• [ABOUT THIS TASK]: Each record should be given back exactly, with none missing.

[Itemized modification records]
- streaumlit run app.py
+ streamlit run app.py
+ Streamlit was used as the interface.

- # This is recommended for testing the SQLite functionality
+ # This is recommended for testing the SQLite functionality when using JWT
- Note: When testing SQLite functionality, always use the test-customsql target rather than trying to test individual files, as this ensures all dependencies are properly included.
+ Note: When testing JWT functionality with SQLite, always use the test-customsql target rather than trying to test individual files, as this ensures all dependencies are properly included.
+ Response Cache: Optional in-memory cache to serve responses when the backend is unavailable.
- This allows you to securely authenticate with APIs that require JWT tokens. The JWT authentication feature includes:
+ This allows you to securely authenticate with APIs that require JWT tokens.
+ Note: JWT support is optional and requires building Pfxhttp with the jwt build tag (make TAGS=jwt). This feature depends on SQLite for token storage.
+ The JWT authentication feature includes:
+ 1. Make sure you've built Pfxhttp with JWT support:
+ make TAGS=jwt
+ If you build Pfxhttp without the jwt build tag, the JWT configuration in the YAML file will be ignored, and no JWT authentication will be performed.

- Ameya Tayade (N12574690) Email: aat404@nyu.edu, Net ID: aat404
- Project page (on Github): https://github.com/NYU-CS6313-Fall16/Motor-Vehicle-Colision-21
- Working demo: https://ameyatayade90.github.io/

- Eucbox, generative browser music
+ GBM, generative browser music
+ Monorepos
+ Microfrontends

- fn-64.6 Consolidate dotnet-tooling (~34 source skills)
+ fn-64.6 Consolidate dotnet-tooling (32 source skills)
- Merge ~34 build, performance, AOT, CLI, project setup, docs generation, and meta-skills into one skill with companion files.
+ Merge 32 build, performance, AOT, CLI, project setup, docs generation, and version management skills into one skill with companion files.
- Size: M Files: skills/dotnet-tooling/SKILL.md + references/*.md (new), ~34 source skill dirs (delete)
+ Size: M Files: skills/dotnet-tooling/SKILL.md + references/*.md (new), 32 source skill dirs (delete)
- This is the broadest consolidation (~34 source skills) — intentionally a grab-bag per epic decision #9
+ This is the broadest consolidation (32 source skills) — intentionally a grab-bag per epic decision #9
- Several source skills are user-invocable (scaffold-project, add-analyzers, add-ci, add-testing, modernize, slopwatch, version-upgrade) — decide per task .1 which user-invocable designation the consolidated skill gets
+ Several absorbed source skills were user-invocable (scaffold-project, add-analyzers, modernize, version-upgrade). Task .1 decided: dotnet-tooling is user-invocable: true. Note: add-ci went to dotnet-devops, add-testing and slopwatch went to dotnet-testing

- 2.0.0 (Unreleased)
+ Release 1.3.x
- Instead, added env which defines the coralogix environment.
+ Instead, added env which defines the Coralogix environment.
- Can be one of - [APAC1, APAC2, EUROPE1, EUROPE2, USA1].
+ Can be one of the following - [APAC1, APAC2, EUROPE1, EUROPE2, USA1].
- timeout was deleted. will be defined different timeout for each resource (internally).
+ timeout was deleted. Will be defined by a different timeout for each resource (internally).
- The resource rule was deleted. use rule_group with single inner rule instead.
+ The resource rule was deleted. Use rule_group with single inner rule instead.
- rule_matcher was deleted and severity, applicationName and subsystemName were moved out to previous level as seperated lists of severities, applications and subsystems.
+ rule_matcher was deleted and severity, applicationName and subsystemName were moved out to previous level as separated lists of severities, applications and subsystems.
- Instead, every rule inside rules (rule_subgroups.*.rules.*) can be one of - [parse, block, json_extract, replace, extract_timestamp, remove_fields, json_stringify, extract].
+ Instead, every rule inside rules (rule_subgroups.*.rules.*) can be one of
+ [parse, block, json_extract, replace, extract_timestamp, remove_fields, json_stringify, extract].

• [REPLY]:
- streaumlit run app.py
+ streamlit run app.py
+ Streamlit was used as the interface.

- # This is recommended for testing the SQLite functionality
+ # This is recommended for testing the SQLite functionality when using JWT
- Note: When testing SQLite functionality, always use the test-customsql target rather than trying to test individual files, as this ensures all dependencies are properly included.
+ Note: When testing JWT functionality with SQLite, always use the test-customsql target rather than trying to test individual files, as this ensures all dependencies are properly included.
+ Response Cache: Optional in-memory cache to serve responses when the backend is unavailable.
- This allows you to securely authenticate with APIs that require JWT tokens. The JWT authentication feature includes:
+ This allows you to securely authenticate with APIs that require JWT tokens.
+ Note: JWT support is optional and requires building Pfxhttp with the jwt build tag (make TAGS=jwt). This feature depends on SQLite for token storage.
+ The JWT authentication feature includes:
+ 1. Make sure you've built Pfxhttp with JWT support:
+ make TAGS=jwt
+ If you build Pfxhttp without the jwt build tag, the JWT configuration in the YAML file will be ignored, and no JWT authentication will be performed.

- Ameya Tayade (N12574690) Email: aat404@nyu.edu, Net ID: aat404
- Project page (on Github): https://github.com/NYU-CS6313-Fall16/Motor-Vehicle-Colision-21
- Working demo: https://ameyatayade90.github.io/

- Eucbox, generative browser music
+ GBM, generative browser music
+ Monorepos
+ Microfrontends

- fn-64.6 Consolidate dotnet-tooling (~34 source skills)
+ fn-64.6 Consolidate dotnet-tooling (32 source skills)
- Merge ~34 build, performance, AOT, CLI, project setup, docs generation, and meta-skills into one skill with companion files.
+ Merge 32 build, performance, AOT, CLI, project setup, docs generation, and version management skills into one skill with companion files.
- Size: M Files: skills/dotnet-tooling/SKILL.md + references/*.md (new), ~34 source skill dirs (delete)
+ Size: M Files: skills/dotnet-tooling/SKILL.md + references/*.md (new), 32 source skill dirs (delete)
- This is the broadest consolidation (~34 source skills) — intentionally a grab-bag per epic decision #9
+ This is the broadest consolidation (32 source skills) — intentionally a grab-bag per epic decision #9
- Several source skills are user-invocable (scaffold-project, add-analyzers, add-ci, add-testing, modernize, slopwatch, version-upgrade) — decide per task .1 which user-invocable designation the consolidated skill gets
+ Several absorbed source skills were user-invocable (scaffold-project, add-analyzers, modernize, version-upgrade). Task .1 decided: dotnet-tooling is user-invocable: true. Note: add-ci went to dotnet-devops, add-testing and slopwatch went to dotnet-testing

- 2.0.0 (Unreleased)
+ Release 1.3.x
- Instead, added env which defines the coralogix environment.
+ Instead, added env which defines the Coralogix environment.
- Can be one of - [APAC1, APAC2, EUROPE1, EUROPE2, USA1].
+ Can be one of the following - [APAC1, APAC2, EUROPE1, EUROPE2, USA1].
- timeout was deleted. will be defined different timeout for each resource (internally).
+ timeout was deleted. Will be defined by a different timeout for each resource (internally).
- The resource rule was deleted. use rule_group with single inner rule instead.
+ The resource rule was deleted. Use rule_group with single inner rule instead.
- rule_matcher was deleted and severity, applicationName and subsystemName were moved out to previous level as seperated lists of severities, applications and subsystems.
+ rule_matcher was deleted and severity, applicationName and subsystemName were moved out to previous level as separated lists of severities, applications and subsystems.
- Instead, every rule inside rules (rule_subgroups.*.rules.*) can be one of - [parse, block, json_extract, replace, extract_timestamp, remove_fields, json_stringify, extract].
+ Instead, every rule inside rules (rule_subgroups.*.rules.*) can be one of
+ [parse, block, json_extract, replace, extract_timestamp, remove_fields, json_stringify, extract].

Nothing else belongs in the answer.